Anyways, they did an unofficial study for over a year on trail camera's and deer interaction and found interesting observations.
(I will preface this as don't shoot the messenger; also the Outfits findings were their findings and the observations may or may not hold true for you)
They accidentally left the video setting on one of their camera's instead of the photo setting. They watched all the videos of the deer that came onto their plot (instead of getting snapshots they were getting the entire interaction of the deer). They happen to notice that both the doe and the bucks were skittish, the doe would tend to more readily " accept " the little box in their living room whereas the bucks were very skittish, and would avoid, back away, almost jump to avoid it.
So they hypothesized and figured, its the flash, its a sound, its the IR.......etc.

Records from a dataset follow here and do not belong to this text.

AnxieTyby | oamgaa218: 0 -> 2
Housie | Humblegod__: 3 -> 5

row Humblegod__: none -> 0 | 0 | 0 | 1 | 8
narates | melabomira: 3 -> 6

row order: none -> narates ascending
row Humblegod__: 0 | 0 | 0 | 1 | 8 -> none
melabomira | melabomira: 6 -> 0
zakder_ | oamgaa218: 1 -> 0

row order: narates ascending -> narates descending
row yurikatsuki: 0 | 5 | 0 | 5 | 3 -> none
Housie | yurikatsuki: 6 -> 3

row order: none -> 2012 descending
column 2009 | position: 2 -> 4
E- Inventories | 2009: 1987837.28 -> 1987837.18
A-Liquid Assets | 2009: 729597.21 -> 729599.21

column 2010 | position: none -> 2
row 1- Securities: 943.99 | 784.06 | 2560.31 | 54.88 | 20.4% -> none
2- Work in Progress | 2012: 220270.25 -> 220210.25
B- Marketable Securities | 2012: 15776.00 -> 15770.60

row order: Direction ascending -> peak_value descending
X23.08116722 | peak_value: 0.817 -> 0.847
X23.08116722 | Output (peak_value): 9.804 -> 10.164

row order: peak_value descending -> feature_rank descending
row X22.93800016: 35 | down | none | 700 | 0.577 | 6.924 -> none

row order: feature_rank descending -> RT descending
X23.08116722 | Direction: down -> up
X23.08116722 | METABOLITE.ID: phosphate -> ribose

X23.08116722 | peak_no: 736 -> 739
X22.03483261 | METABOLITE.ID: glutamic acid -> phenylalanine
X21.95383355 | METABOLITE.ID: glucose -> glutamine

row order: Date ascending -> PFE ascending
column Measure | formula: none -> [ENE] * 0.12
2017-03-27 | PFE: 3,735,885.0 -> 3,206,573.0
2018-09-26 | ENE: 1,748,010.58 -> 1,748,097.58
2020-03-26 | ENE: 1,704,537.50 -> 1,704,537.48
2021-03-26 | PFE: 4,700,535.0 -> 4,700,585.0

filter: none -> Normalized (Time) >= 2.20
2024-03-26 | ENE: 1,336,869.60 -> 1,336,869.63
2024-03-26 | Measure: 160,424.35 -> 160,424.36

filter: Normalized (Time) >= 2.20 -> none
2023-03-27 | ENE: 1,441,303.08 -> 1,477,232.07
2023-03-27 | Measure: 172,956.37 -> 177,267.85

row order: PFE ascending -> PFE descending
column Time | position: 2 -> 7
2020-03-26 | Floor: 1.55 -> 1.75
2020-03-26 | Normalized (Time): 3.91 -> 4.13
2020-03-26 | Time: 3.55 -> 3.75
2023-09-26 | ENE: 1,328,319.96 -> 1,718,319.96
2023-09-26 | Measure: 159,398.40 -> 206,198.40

They did a test. They took a dead camera and mounted it. They then put a camera in a tree looking down onto the dead camera and video'd the deer. Guess what they found? Same reactions to the dead camera. They'd all look at it, skittish and move away, avoid it etc.
They also talked about putting a camera on a post in the middle of a food plot as some folks will do. They noticed that the plot would get hit regularly however there would be an approximate 50' area around the camera where the plot was thicker, taller, lusher. They summized the camera was in play here as well.
Like many, I enjoy the camera, the pics I get and seeing certain animals grow, the new fawns etc and won't stop using it.
But I will be more careful on where I place them. I have had a camera within 5 yards of a stand site before, and killed a deer by the stand, but if we're talking a chance at a good deer, and he stays just 50' away because of a camera............I'm def going to stick with what I have been doing the last year. Keeping it well away from my stands.....well away.
"Go as far as you can see; when you get there, you'll be able to see farther."